**SOURCE DATA:**
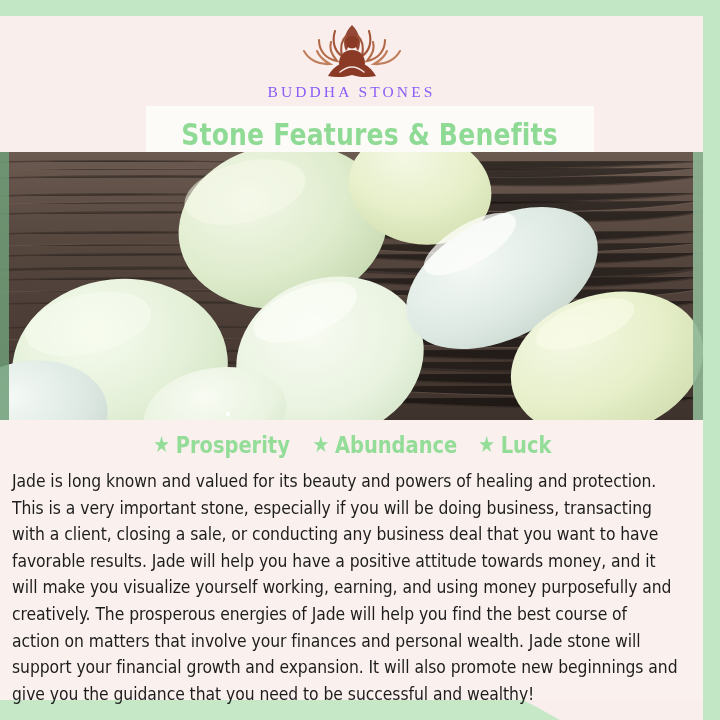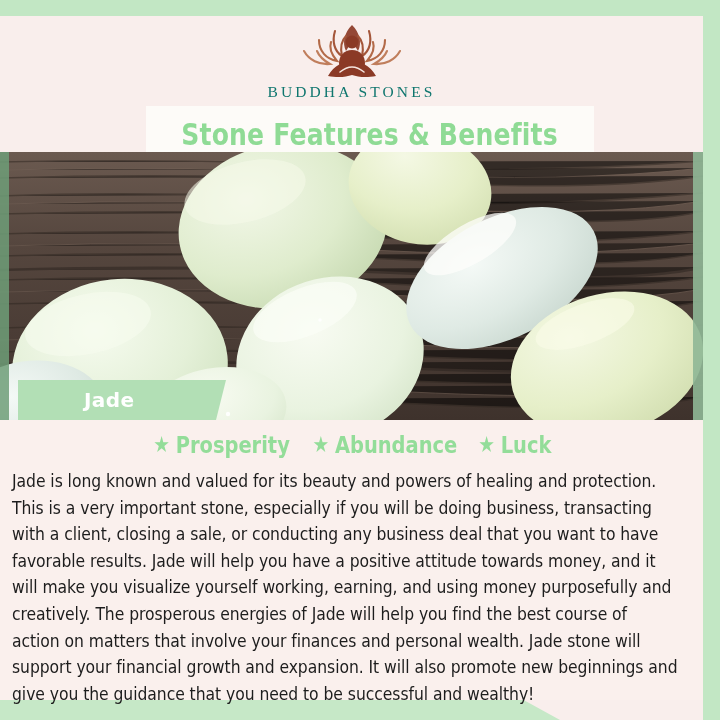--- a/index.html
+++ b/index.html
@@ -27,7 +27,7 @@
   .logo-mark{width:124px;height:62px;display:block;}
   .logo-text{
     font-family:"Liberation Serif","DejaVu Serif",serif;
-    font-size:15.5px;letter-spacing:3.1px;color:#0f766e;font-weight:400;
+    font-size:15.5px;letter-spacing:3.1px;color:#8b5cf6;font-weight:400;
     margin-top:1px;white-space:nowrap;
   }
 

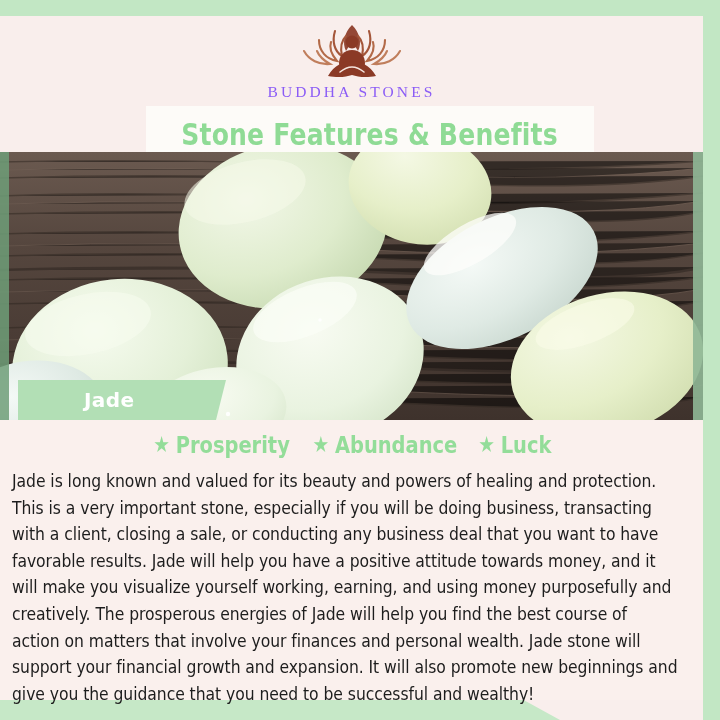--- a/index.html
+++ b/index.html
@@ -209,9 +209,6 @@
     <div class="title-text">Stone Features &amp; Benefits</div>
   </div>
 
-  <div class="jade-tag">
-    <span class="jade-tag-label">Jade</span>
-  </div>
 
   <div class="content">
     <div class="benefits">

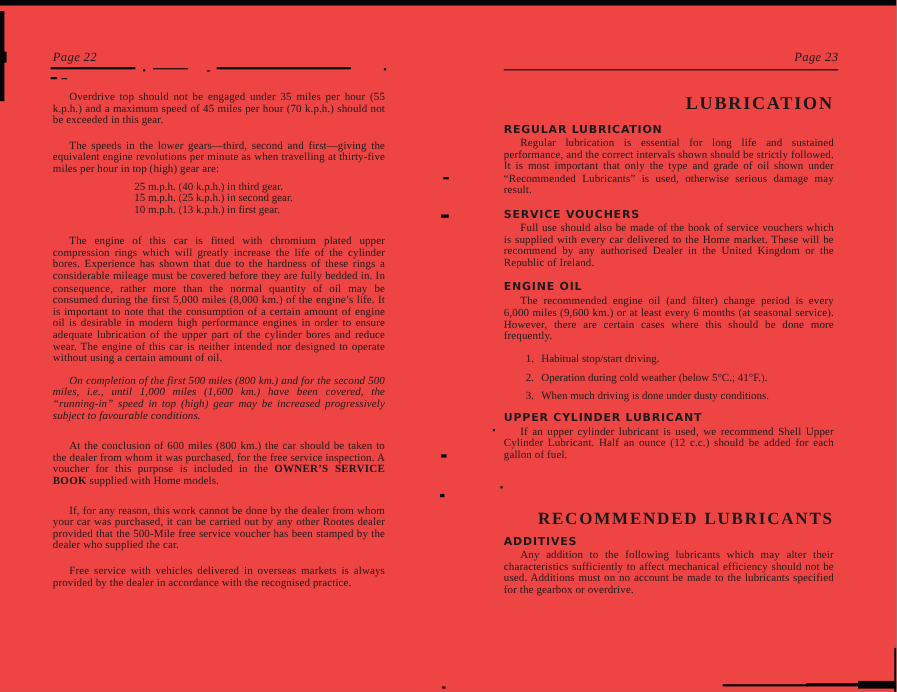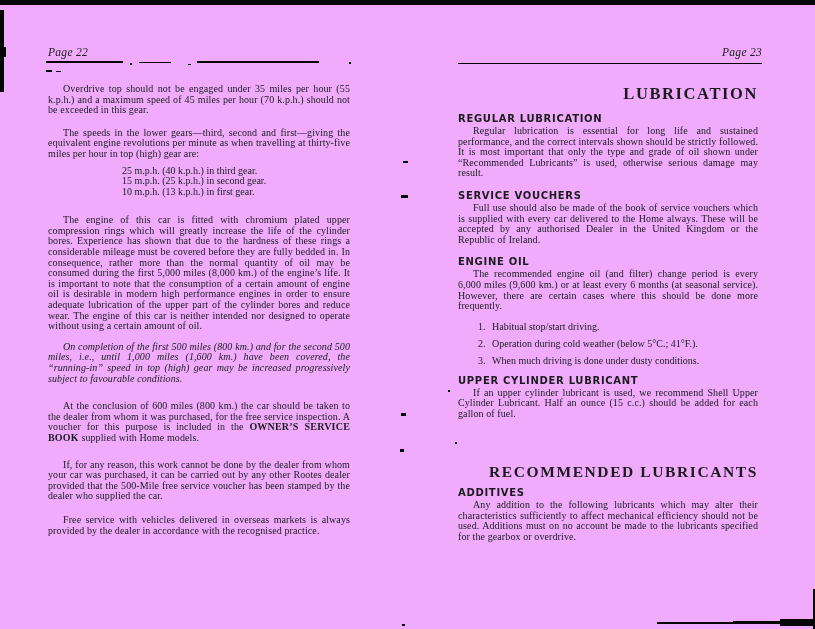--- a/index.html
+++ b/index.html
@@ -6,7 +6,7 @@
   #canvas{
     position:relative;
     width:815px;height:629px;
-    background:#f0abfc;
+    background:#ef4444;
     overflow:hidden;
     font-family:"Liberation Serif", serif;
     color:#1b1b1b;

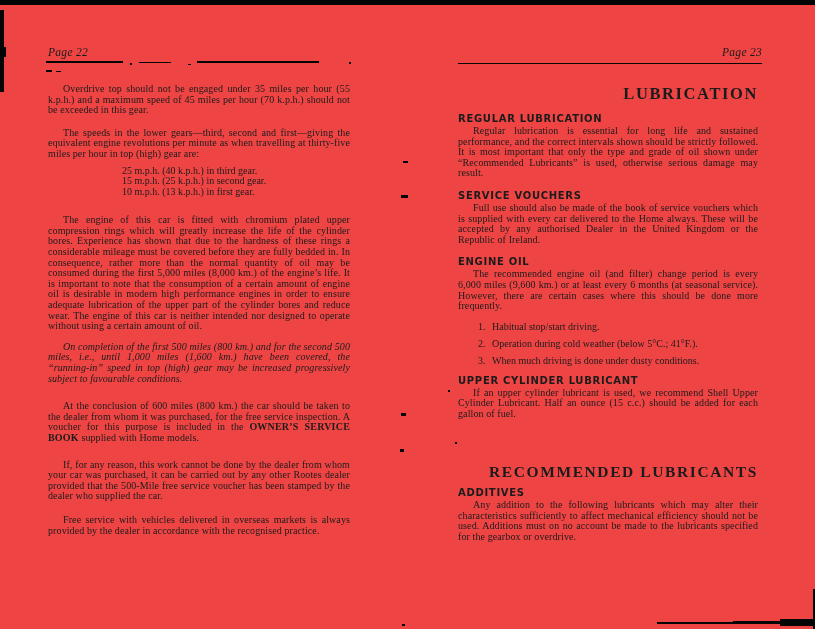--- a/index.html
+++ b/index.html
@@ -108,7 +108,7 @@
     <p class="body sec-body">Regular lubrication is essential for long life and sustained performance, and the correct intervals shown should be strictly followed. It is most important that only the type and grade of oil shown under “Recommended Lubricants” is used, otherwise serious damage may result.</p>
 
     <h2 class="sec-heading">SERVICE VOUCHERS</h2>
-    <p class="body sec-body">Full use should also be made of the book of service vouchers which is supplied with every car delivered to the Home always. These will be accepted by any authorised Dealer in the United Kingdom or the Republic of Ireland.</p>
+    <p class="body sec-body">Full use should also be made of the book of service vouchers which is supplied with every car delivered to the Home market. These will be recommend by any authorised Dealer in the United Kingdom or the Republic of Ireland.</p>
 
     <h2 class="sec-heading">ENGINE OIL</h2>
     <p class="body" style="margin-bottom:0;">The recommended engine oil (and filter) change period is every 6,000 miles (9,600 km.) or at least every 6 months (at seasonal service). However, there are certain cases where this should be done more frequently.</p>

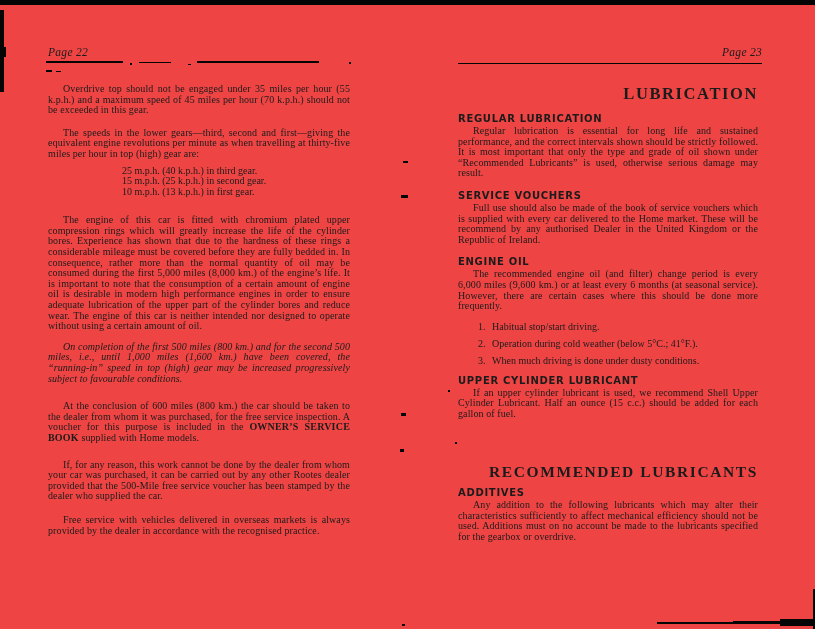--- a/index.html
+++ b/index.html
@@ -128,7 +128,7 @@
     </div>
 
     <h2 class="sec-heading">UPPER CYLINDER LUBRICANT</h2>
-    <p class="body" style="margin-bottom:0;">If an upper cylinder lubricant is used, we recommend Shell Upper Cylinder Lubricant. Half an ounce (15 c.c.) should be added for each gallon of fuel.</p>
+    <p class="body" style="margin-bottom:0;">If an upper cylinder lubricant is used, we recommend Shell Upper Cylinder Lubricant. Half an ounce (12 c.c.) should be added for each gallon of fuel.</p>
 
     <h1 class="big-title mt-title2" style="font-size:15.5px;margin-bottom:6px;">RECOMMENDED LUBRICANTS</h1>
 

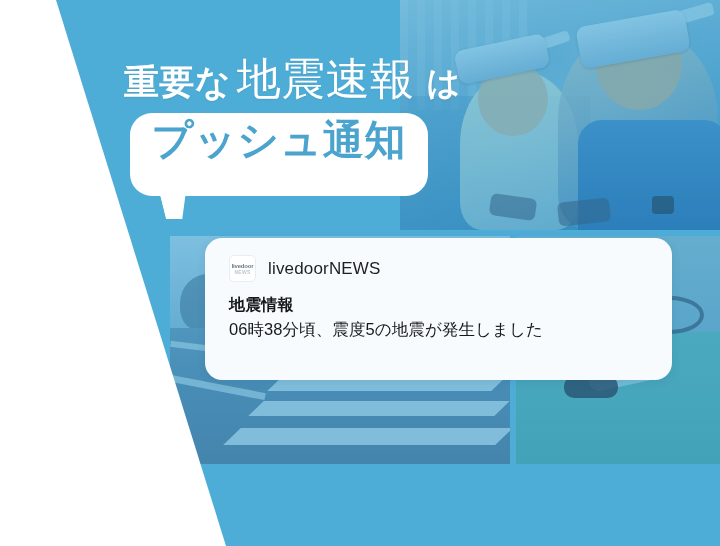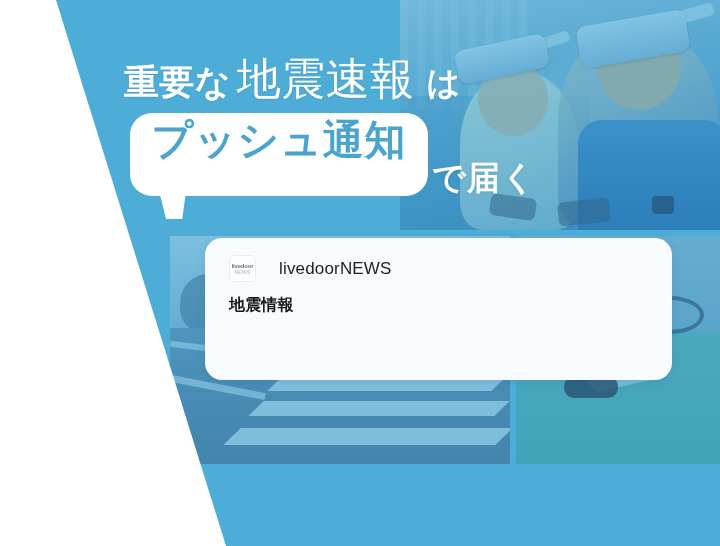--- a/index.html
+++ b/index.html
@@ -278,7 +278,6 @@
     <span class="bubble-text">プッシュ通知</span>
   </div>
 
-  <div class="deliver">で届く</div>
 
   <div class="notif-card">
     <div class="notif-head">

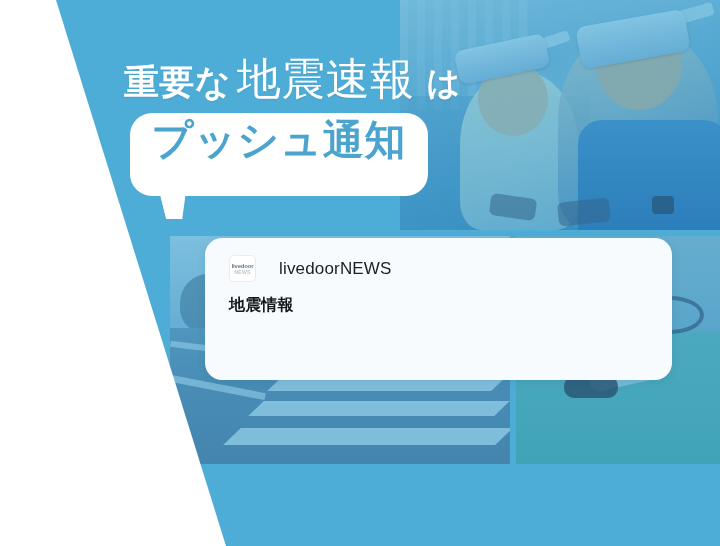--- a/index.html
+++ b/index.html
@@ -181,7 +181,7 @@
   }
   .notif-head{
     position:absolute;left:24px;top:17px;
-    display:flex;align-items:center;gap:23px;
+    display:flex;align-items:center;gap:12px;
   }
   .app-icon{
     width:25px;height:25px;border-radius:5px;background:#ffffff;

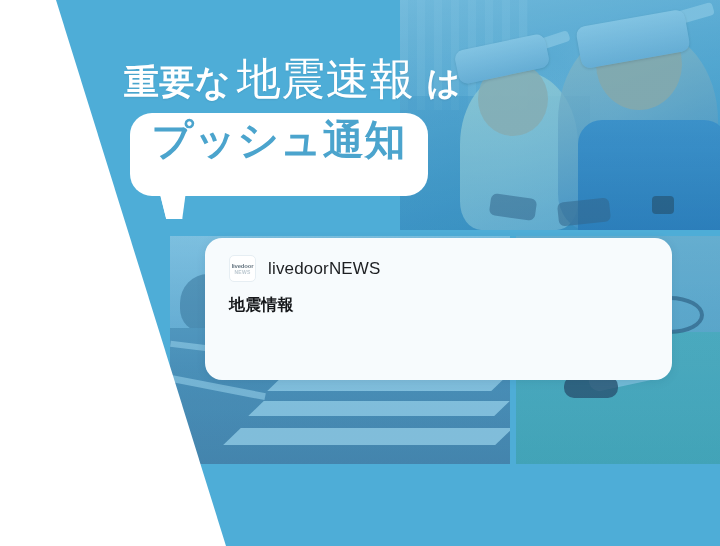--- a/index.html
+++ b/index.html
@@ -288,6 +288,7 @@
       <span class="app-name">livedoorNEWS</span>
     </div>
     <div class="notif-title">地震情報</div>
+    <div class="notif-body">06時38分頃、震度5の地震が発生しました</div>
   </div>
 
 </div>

**ACTIVITY:**
If an entry above holds a picture, leave that picture out and print the rest exactly.

**RESPONSE TO THE EXERCISE:**
--- a/index.html
+++ b/index.html
@@ -27,7 +27,7 @@
   .logo-mark{width:124px;height:62px;display:block;}
   .logo-text{
     font-family:"Liberation Serif","DejaVu Serif",serif;
-    font-size:15.5px;letter-spacing:3.1px;color:#0f766e;font-weight:400;
+    font-size:15.5px;letter-spacing:3.1px;color:#8b5cf6;font-weight:400;
     margin-top:1px;white-space:nowrap;
   }
 

--- a/index.html
+++ b/index.html
@@ -209,9 +209,6 @@
     <div class="title-text">Stone Features &amp; Benefits</div>
   </div>
 
-  <div class="jade-tag">
-    <span class="jade-tag-label">Jade</span>
-  </div>
 
   <div class="content">
     <div class="benefits">

--- a/index.html
+++ b/index.html
@@ -6,7 +6,7 @@
   #canvas{
     position:relative;
     width:815px;height:629px;
-    background:#f0abfc;
+    background:#ef4444;
     overflow:hidden;
     font-family:"Liberation Serif", serif;
     color:#1b1b1b;

--- a/index.html
+++ b/index.html
@@ -108,7 +108,7 @@
     <p class="body sec-body">Regular lubrication is essential for long life and sustained performance, and the correct intervals shown should be strictly followed. It is most important that only the type and grade of oil shown under “Recommended Lubricants” is used, otherwise serious damage may result.</p>
 
     <h2 class="sec-heading">SERVICE VOUCHERS</h2>
-    <p class="body sec-body">Full use should also be made of the book of service vouchers which is supplied with every car delivered to the Home always. These will be accepted by any authorised Dealer in the United Kingdom or the Republic of Ireland.</p>
+    <p class="body sec-body">Full use should also be made of the book of service vouchers which is supplied with every car delivered to the Home market. These will be recommend by any authorised Dealer in the United Kingdom or the Republic of Ireland.</p>
 
     <h2 class="sec-heading">ENGINE OIL</h2>
     <p class="body" style="margin-bottom:0;">The recommended engine oil (and filter) change period is every 6,000 miles (9,600 km.) or at least every 6 months (at seasonal service). However, there are certain cases where this should be done more frequently.</p>

--- a/index.html
+++ b/index.html
@@ -128,7 +128,7 @@
     </div>
 
     <h2 class="sec-heading">UPPER CYLINDER LUBRICANT</h2>
-    <p class="body" style="margin-bottom:0;">If an upper cylinder lubricant is used, we recommend Shell Upper Cylinder Lubricant. Half an ounce (15 c.c.) should be added for each gallon of fuel.</p>
+    <p class="body" style="margin-bottom:0;">If an upper cylinder lubricant is used, we recommend Shell Upper Cylinder Lubricant. Half an ounce (12 c.c.) should be added for each gallon of fuel.</p>
 
     <h1 class="big-title mt-title2" style="font-size:15.5px;margin-bottom:6px;">RECOMMENDED LUBRICANTS</h1>
 

--- a/index.html
+++ b/index.html
@@ -278,7 +278,6 @@
     <span class="bubble-text">プッシュ通知</span>
   </div>
 
-  <div class="deliver">で届く</div>
 
   <div class="notif-card">
     <div class="notif-head">

--- a/index.html
+++ b/index.html
@@ -181,7 +181,7 @@
   }
   .notif-head{
     position:absolute;left:24px;top:17px;
-    display:flex;align-items:center;gap:23px;
+    display:flex;align-items:center;gap:12px;
   }
   .app-icon{
     width:25px;height:25px;border-radius:5px;background:#ffffff;

--- a/index.html
+++ b/index.html
@@ -288,6 +288,7 @@
       <span class="app-name">livedoorNEWS</span>
     </div>
     <div class="notif-title">地震情報</div>
+    <div class="notif-body">06時38分頃、震度5の地震が発生しました</div>
   </div>
 
 </div>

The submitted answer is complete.